■ **SUPPLIED MATERIAL**
========

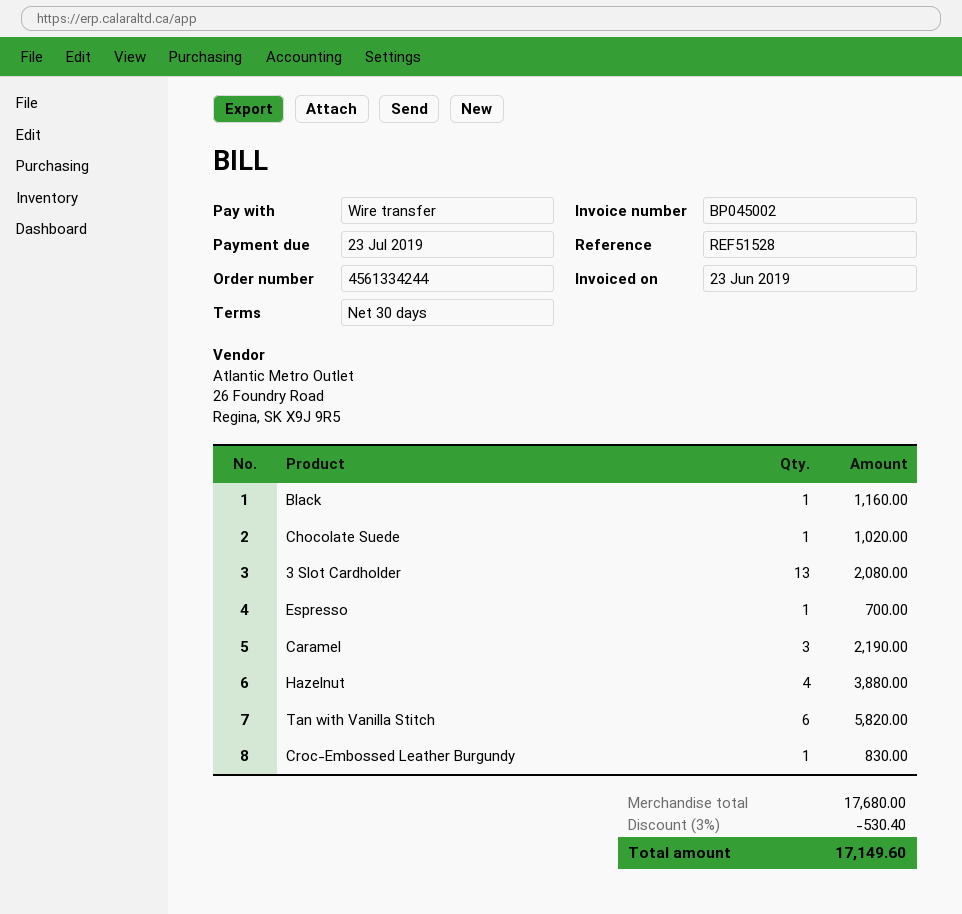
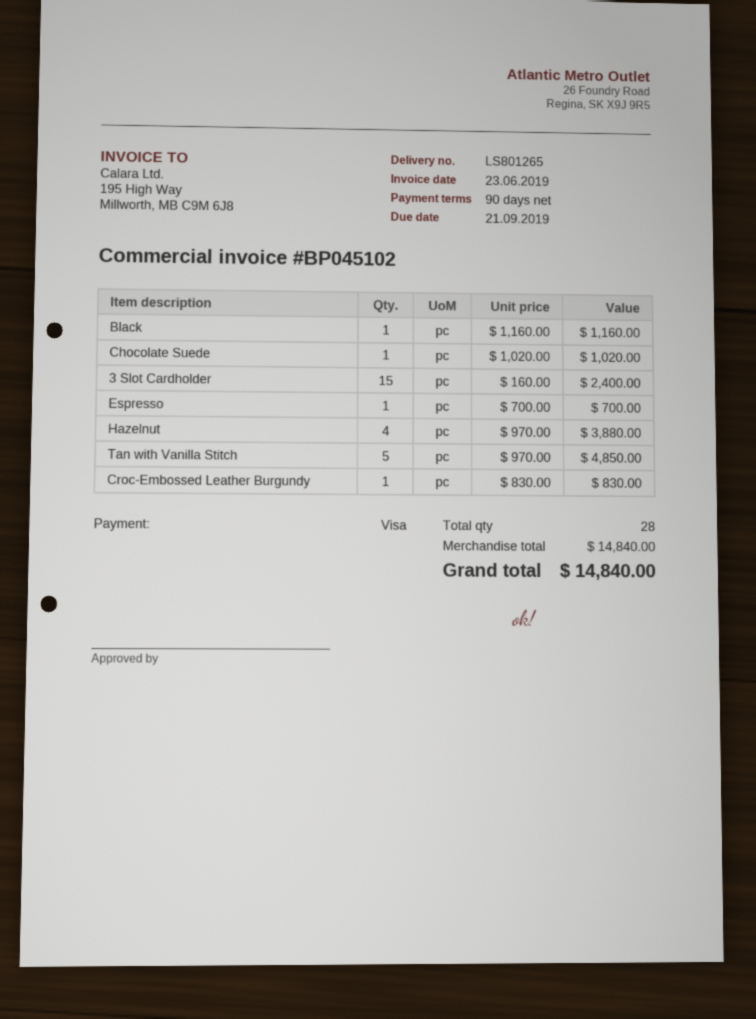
invoice number: BP045002 -> BP045102
payment terms: 30 days -> 90 days
due date: 2019-07-23 -> 2019-09-21
payment method: bank transfer -> Visa
3 Slot Cardholder: 13 for 2080.00 -> 15 for 2400.00
Caramel: 3 for 2190.00 -> none
Tan with Vanilla Stitch: 6 for 5820.00 -> 5 for 4850.00
subtotal: 17680.00 -> 14840.00
discount: 3% = 530.40 -> none
total: 17149.60 -> 14840.00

========

■ **WHAT TO WORK ON**
Your task is to reproduce exactly the lines that begin with the one containing "payment method: bank transfer -> Visa" and continue to the end of the data, both ends included.

■ **TASK RESULT**
payment method: bank transfer -> Visa
3 Slot Cardholder: 13 for 2080.00 -> 15 for 2400.00
Caramel: 3 for 2190.00 -> none
Tan with Vanilla Stitch: 6 for 5820.00 -> 5 for 4850.00
subtotal: 17680.00 -> 14840.00
discount: 3% = 530.40 -> none
total: 17149.60 -> 14840.00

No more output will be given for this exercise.